The Gitga’at First Nation, Simon Fraser University, and Kitasoo Xai’Xais Nation are collaborating on a research partnership for Moore Islands (Laxnuganaks) archaeology.
Over the past three summers the Gitga’at Guardians and a small team of archaeologists have been examining the environmental history and archaeology of the area.
What Has Been Found
The work has revealed some information about how people lived on Moore Islands (Laxnuganaks) as well as changes in sea level and shorelines since the end of the last ice age. Research into addax for the Gitnuganaks people has also been examined.

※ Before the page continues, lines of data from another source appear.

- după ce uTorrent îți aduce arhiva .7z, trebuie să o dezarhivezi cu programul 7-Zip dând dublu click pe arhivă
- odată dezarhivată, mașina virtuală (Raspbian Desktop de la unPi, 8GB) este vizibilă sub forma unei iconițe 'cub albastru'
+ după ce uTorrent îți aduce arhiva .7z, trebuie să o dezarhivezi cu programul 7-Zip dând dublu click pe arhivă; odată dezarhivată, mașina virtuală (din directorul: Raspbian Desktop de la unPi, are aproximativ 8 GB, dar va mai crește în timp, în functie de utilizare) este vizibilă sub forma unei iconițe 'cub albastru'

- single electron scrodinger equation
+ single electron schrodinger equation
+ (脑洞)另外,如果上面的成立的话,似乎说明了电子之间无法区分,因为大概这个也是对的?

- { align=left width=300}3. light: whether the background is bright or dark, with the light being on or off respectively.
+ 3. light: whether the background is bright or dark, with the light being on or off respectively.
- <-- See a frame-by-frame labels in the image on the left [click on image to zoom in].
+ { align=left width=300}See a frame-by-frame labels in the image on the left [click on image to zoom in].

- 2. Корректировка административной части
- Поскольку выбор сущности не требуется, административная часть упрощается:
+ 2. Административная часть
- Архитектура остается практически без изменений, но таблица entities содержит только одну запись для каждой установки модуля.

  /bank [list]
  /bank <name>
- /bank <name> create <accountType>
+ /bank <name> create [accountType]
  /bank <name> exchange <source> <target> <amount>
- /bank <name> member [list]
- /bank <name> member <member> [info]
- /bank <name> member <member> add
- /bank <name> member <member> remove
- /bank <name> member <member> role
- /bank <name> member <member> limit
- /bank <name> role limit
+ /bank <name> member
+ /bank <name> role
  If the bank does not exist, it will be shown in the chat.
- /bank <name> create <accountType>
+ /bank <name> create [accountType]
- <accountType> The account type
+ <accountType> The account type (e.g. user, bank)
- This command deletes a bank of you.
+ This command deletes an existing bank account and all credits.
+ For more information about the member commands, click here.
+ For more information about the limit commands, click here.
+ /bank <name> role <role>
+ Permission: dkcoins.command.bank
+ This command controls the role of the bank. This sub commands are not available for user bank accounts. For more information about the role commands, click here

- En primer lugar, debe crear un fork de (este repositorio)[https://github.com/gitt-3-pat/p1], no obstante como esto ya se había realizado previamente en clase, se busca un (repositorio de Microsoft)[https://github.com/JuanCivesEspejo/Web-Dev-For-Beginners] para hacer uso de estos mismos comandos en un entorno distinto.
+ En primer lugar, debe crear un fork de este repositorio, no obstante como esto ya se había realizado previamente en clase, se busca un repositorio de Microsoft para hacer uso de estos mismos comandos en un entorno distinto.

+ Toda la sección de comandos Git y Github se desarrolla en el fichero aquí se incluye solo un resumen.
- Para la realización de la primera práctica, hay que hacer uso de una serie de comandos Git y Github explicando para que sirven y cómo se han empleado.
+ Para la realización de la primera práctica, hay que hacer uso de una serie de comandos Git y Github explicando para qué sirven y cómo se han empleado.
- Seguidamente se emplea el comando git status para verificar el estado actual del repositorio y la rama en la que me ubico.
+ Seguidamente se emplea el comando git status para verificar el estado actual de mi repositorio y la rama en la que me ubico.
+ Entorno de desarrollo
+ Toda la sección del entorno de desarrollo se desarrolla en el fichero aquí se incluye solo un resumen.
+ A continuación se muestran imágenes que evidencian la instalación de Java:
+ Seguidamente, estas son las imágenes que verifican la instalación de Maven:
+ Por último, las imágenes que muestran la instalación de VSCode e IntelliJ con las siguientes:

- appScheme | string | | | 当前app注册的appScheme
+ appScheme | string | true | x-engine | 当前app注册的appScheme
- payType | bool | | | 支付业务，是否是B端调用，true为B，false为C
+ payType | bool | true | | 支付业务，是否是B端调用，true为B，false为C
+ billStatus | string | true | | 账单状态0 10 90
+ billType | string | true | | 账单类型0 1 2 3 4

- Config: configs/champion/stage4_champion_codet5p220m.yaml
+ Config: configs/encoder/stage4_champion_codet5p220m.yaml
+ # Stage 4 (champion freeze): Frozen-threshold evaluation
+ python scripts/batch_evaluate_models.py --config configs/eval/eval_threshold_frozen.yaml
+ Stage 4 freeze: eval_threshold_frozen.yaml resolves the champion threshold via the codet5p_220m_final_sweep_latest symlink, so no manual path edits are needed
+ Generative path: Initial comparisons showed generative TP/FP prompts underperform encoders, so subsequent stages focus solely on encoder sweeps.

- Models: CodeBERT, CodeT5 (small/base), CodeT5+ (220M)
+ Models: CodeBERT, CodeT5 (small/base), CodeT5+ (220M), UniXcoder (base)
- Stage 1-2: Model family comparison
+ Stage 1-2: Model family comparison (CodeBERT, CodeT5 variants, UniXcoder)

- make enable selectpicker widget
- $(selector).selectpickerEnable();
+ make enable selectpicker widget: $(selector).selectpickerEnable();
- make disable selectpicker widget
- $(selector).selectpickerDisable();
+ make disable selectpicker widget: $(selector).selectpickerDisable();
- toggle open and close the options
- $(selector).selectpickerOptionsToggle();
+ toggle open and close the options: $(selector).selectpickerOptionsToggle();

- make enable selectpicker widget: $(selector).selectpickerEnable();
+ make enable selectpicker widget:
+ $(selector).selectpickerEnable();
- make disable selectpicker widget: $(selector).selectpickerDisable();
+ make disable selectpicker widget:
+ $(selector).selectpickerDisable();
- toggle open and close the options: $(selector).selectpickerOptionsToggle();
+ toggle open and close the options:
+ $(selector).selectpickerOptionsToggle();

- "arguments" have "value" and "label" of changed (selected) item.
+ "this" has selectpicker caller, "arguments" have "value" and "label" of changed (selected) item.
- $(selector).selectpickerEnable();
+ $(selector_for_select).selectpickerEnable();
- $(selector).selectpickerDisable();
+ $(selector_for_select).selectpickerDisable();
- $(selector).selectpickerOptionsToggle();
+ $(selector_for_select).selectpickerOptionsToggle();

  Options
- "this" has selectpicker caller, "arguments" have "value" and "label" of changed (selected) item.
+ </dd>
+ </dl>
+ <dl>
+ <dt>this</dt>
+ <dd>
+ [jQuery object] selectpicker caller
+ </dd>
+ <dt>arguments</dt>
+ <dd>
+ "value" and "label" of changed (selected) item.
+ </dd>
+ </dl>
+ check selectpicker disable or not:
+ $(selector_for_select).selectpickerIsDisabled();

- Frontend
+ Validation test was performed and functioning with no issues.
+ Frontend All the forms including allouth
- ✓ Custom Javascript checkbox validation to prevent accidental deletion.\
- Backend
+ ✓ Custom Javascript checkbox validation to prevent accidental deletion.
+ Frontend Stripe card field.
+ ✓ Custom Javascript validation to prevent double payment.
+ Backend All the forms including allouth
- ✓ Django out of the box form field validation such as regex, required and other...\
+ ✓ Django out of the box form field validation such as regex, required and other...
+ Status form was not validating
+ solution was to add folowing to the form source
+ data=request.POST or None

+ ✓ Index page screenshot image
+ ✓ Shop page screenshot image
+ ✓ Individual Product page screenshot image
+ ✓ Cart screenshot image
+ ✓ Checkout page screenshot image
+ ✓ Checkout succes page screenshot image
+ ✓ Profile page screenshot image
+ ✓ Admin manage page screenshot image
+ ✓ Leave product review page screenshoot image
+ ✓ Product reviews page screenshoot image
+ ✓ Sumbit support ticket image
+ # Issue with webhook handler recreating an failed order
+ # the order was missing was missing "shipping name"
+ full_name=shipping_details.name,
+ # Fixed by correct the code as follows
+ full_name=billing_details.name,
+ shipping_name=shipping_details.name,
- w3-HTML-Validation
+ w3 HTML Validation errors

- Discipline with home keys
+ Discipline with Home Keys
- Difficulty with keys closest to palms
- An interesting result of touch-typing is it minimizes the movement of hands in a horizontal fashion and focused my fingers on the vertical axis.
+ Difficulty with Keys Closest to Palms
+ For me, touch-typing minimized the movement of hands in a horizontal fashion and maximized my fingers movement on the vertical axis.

Here are some of the highlights about what has been found so far.
Islands Were Ice-Free
First, the sea level has not changed much in the past 16,000 years. What this means is that the islands could have been open for living while the mainland was still covered in ice. This increases the likelihood that ancestors were living on the islands at that time.
In the summer of 2021, additional sites were examined and test excavations occurred on some of them. Archaeological artifacts were found which enabled the research partnership to learn new information about how people lived their lives on the Islands.
Artifacts that were found include: stone fish traps, culturally modified trees, smaller campsites, and ancient village sites.
At one location on Gander Island, stone and bone tools were found including knives and spear tips. One of the tools was made from obsidian that was determined using scientific methods to be from over 300 km away in the interior of BC. This is clear evidence that people were living on the islands for thousands of years and using tools, but also likely trading with other people nearby.
11,000 Years of Occupancy
One of the sites dates back to between 5,000 to 11,000 years ago, and another between 9,000 to 11,000 years ago. This means the Islands were likely occupied from at least 11,000 years ago until fairly recently.
One challenge with doing archaeology research is that sites and artifacts can be buried over time – either with sand and seashells on beaches, or with soil in forests. Future research aims to uncover some of these sites as the technology to find them improves.
All in all, the collaboration between the Gitga’at Nation, Simon Fraser University, and Kitasoo Xai’Xais Nation has resulted in a large amount of field work completed to date. The Gitga’at Guardians and community members have played an important role in getting the field work done.